## [Required work]
Produce a faithful copy of every record below, without the pictures.
::: Material for the task
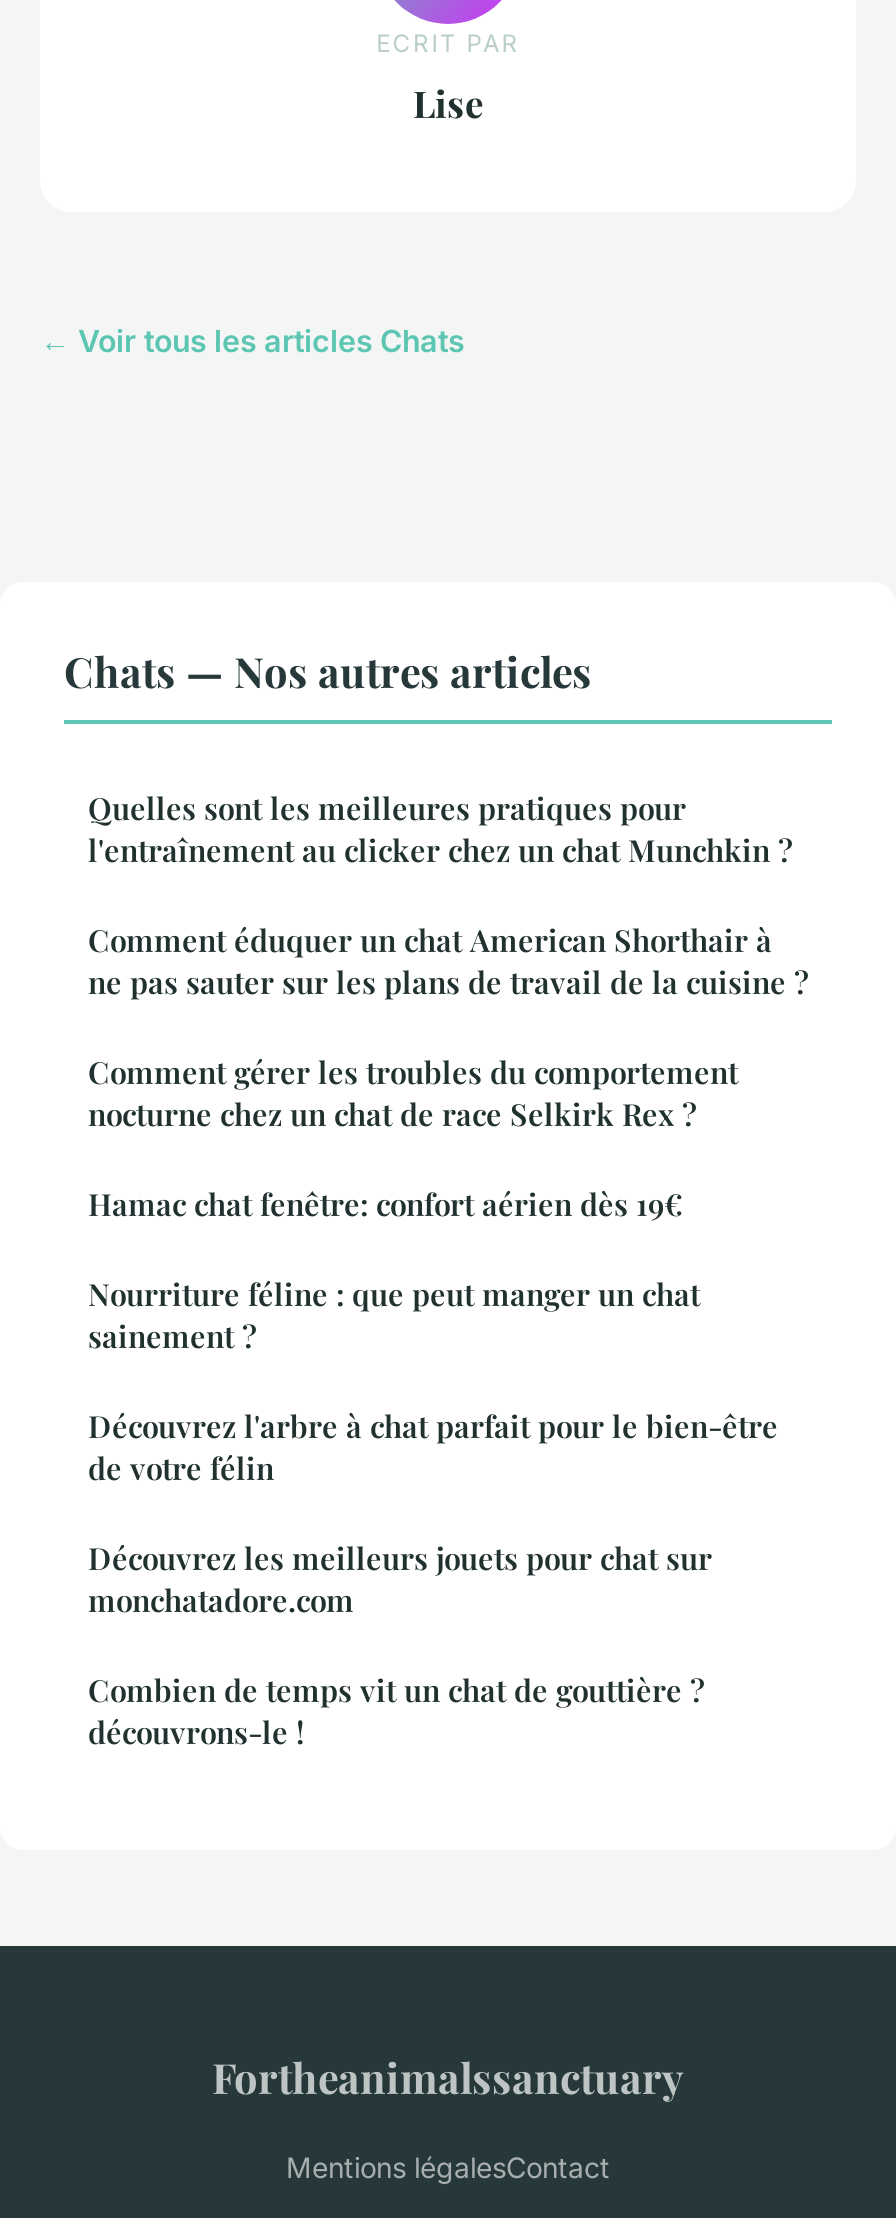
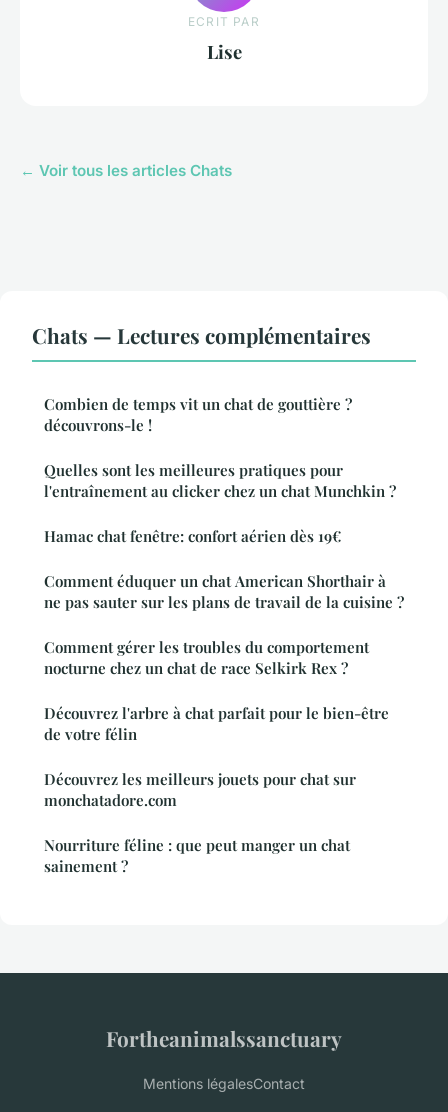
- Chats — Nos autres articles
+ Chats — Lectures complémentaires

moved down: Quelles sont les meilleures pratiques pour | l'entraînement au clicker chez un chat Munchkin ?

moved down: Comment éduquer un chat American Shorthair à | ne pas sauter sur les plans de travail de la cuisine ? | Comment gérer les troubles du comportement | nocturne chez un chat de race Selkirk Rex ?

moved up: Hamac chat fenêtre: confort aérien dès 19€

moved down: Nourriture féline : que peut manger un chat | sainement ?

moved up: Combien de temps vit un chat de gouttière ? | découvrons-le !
::::::
## [Reply]
- Chats — Nos autres articles
+ Chats — Lectures complémentaires

moved down: Quelles sont les meilleures pratiques pour | l'entraînement au clicker chez un chat Munchkin ?

moved down: Comment éduquer un chat American Shorthair à | ne pas sauter sur les plans de travail de la cuisine ? | Comment gérer les troubles du comportement | nocturne chez un chat de race Selkirk Rex ?

moved up: Hamac chat fenêtre: confort aérien dès 19€

moved down: Nourriture féline : que peut manger un chat | sainement ?

moved up: Combien de temps vit un chat de gouttière ? | découvrons-le !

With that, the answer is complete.